Следующие несколько месяцев брошенные хаты занимали украинцы. Среди них были и мои родственники, например Городыцкий и Козович, но они смотрели на нас подозрительно, по-новому. Городыцкий, правда, был женат на польке, и это было явно лучше, чем иметь мужа-поляка. Женщины как-то не бросались в глаза, хотя должно быть скорее наоборот. Народы ведь берут начало в их чреве.
– Скажи мне, это правда? – спросил меня потом Петро. Его глаза испытующе вглядывались в мои.
– Неправда, – сказала я.
Дети замечают только крупные детали. Они не понимают того, что видят. Теперь я знаю, что у тебя было на уме, ты ведь всегда был старым и родился взрослым. Как же тебе было разглядеть детали? Ты не видел моего красного платья, когда мы шли на анджейки, не понял, что варенье в пончиках на Жирный четверг – из розовых лепестков, не заметил, что я постриглась, что у меня новые сапоги, что в этом году на месте гладиолусов растут георгины, что к твоему зимнему пальто пришиты новые пуговицы.
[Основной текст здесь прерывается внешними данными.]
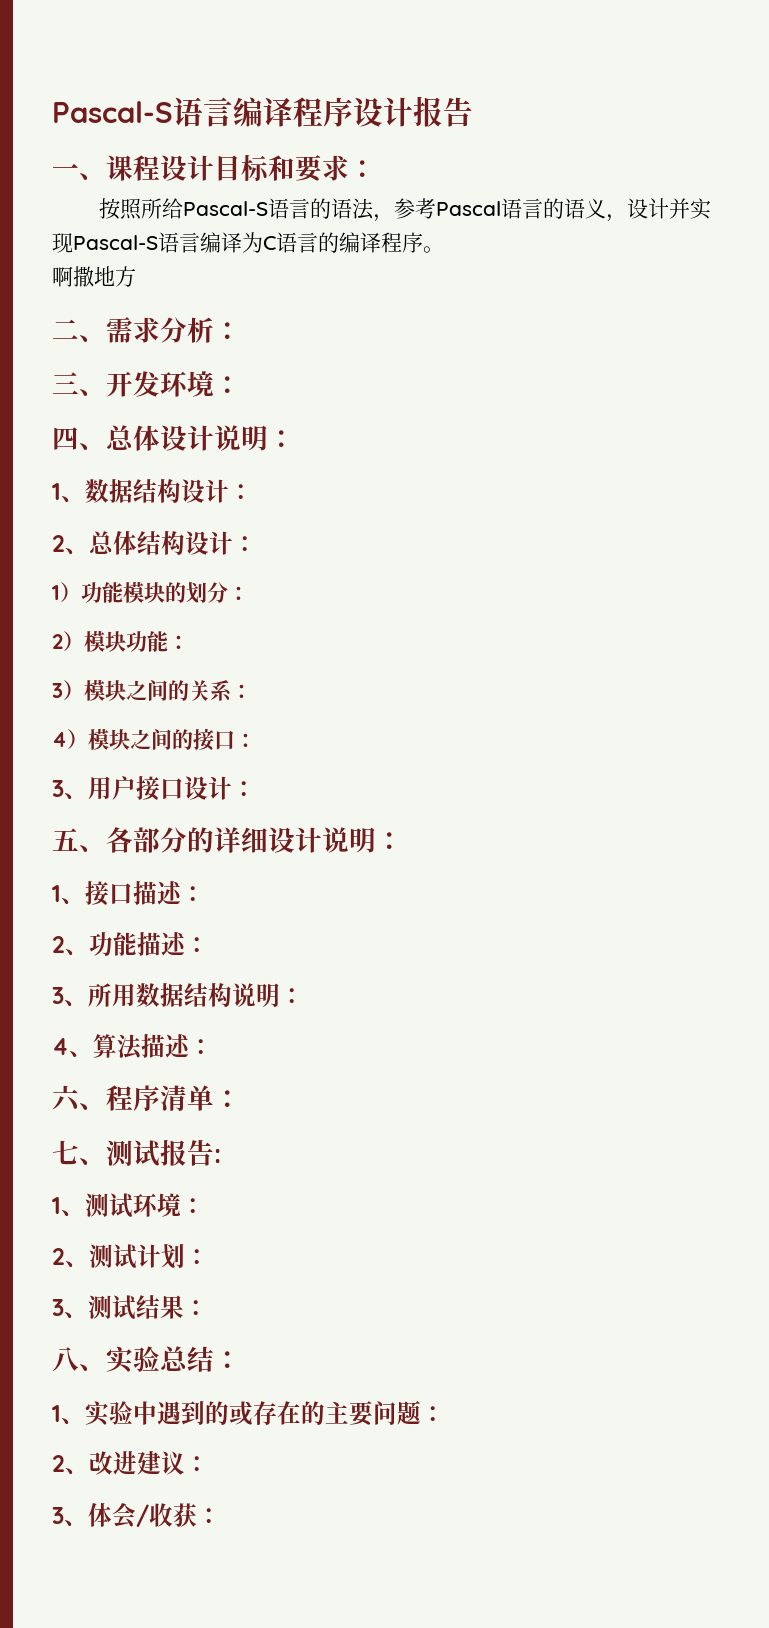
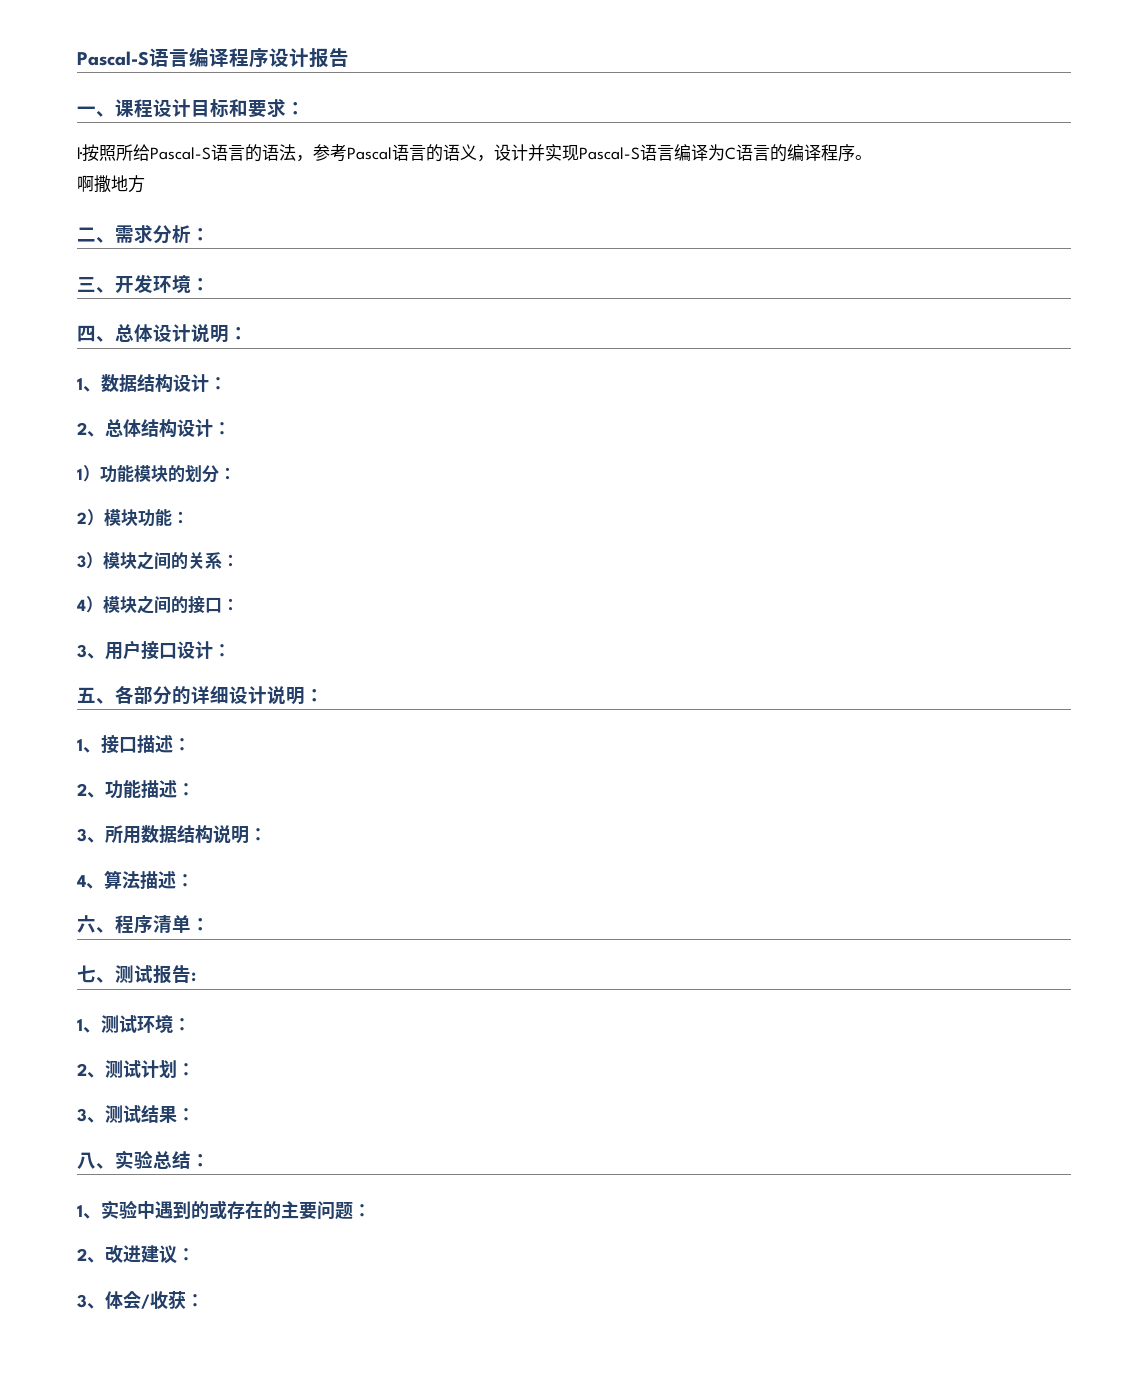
(376, 169) none -> [77,147,83,159] ŀ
И позже – Петро тоже никогда не обращает внимания на мои вечерние возвращения, когда я ложусь без единого слова, без сил; ночью не просыпается от моего плача, ведь старики спят крепко и дышат ровно. Его не тревожит, что я подолгу стою у окна, старательно навожу марафет, что в моей косметичке появилась новая помада, он вообще не замечает ни помады, ни косметички. Он видит целое – всегда чуть размытое, состоящее из слов, которые напечатаны на бумаге и не имеют соответствий в реальном мире, из стертых идей, из направлений, векторов, плоскостей, таблиц. Мир Петро – мир конспектов, подведения итогов и расписаний.
Кто не замечает деталей, тот ничего не знает. А кто ничего не знает, тот невольно становится жестоким.
Я хожу по снегу, по кругу, в котором замыкаю Петро, строю ему снежный дом, вычерчиваю границы его страны.
Вечером чищу щеткой костюм. Он куплен уже давно, лет пятнадцать назад, я ведь знала, что Петро умрет первым. Висел в шкафу и ждал – черный anzug, чистая шерсть, солидный, всегда в моде. Жалко, что я не успела переодеть Петро. Костюм ему, похоже, не нравится, потому что тело решительно сопротивляется. Теперь уж ничего не сделаешь. Петро лежит в клетчатой рубашке и вязаном свитере, в старых вельветовых брюках, протертых на коленях, в меховых шлепанцах. Я прижимаюсь лицом к колючим косичкам свитера.